# [Exercise directions]
Could you set down exactly the lines in the records below between the line holding "[102,160,156,178] team, ->" and the line holding "(185, 421) none", inclusive?

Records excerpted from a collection
'''
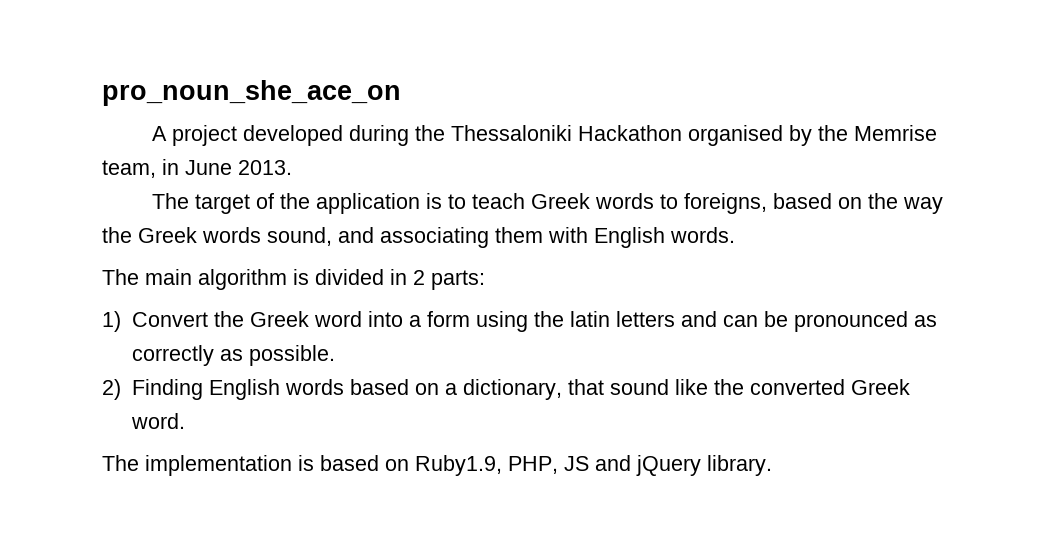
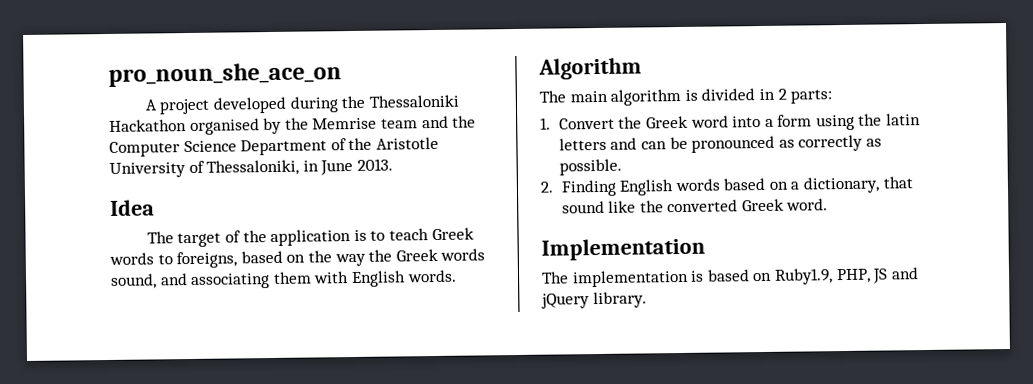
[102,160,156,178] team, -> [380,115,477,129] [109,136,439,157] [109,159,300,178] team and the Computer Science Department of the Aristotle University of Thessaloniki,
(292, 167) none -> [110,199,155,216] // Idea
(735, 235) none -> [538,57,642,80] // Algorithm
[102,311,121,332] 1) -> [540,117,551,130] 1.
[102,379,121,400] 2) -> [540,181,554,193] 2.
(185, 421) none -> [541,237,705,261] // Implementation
'''
'''
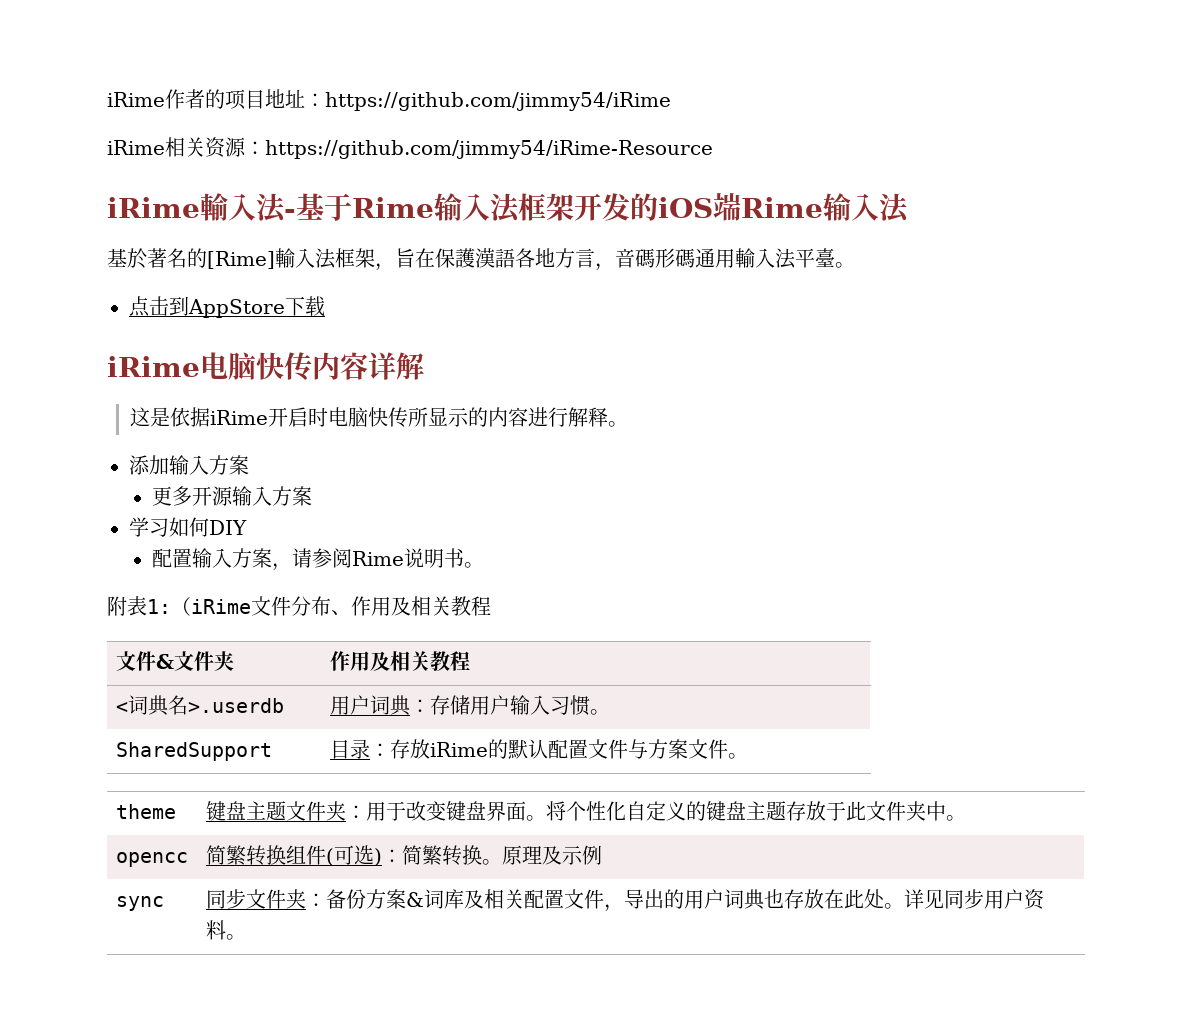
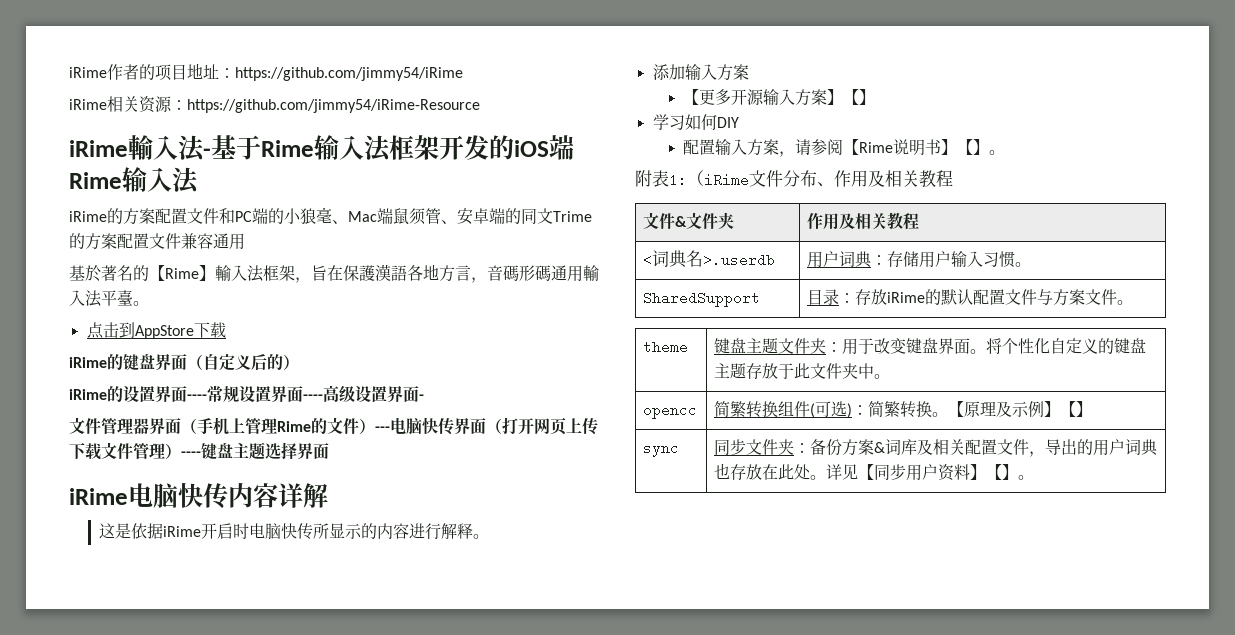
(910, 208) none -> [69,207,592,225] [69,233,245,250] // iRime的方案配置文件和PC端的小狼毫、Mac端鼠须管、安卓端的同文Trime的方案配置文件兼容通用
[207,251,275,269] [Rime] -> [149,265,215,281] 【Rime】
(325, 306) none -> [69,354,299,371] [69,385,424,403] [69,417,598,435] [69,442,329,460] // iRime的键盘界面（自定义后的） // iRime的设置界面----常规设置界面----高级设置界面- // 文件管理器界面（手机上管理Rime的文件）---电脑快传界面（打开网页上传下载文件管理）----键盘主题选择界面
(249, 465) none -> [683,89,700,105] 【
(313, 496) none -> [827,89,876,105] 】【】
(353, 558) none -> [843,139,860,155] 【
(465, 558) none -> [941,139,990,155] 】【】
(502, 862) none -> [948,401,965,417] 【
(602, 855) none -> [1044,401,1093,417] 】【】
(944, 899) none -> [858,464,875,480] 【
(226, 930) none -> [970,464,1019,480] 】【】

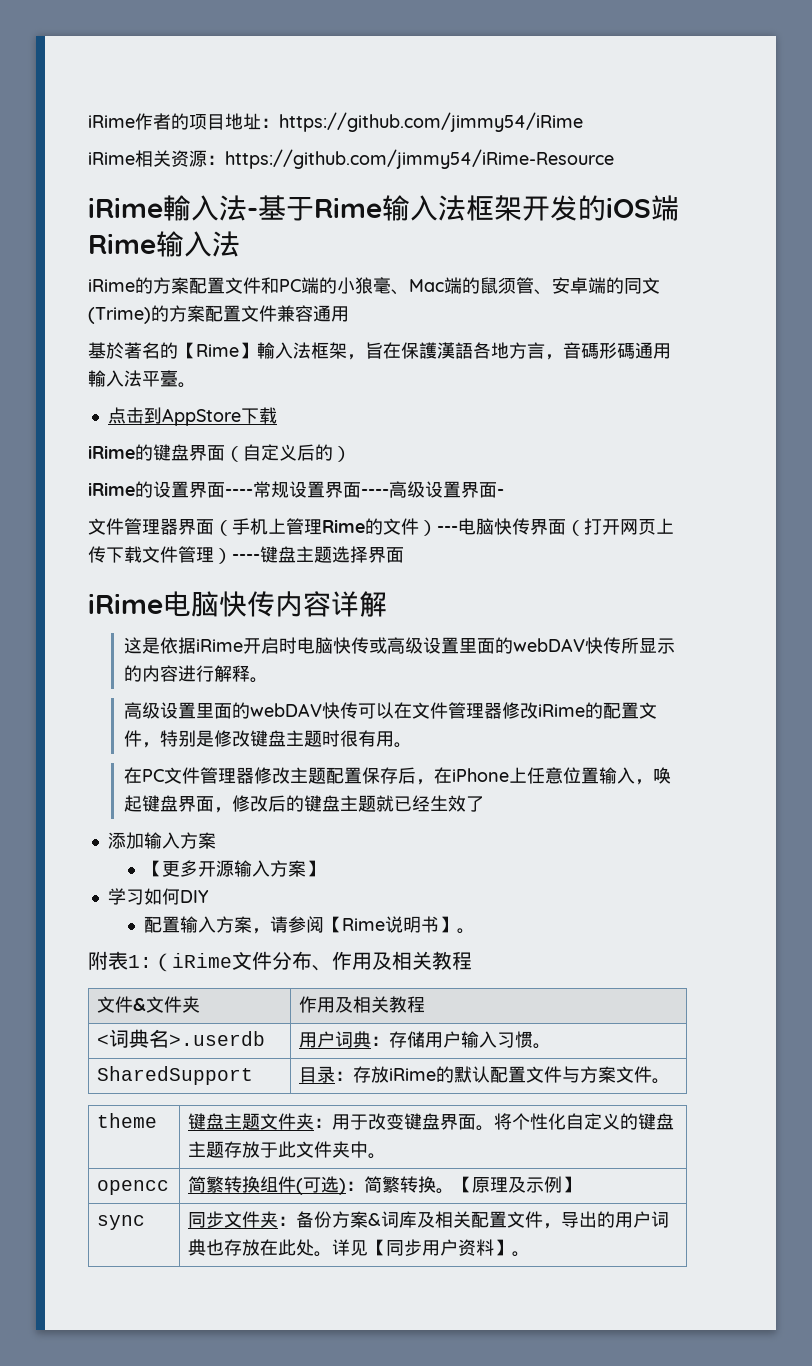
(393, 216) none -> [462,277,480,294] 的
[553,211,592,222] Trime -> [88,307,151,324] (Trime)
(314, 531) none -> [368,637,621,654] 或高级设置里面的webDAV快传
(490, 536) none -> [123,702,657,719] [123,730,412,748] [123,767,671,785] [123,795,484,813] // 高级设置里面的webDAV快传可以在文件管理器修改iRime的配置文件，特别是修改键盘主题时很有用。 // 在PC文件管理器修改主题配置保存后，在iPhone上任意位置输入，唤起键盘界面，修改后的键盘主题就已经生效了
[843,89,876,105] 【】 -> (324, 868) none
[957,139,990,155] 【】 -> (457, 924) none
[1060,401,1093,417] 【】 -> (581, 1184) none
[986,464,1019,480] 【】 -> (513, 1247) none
'''
# [Solution for this task]
[102,160,156,178] team, -> [380,115,477,129] [109,136,439,157] [109,159,300,178] team and the Computer Science Department of the Aristotle University of Thessaloniki,
(292, 167) none -> [110,199,155,216] // Idea
(735, 235) none -> [538,57,642,80] // Algorithm
[102,311,121,332] 1) -> [540,117,551,130] 1.
[102,379,121,400] 2) -> [540,181,554,193] 2.
(185, 421) none -> [541,237,705,261] // Implementation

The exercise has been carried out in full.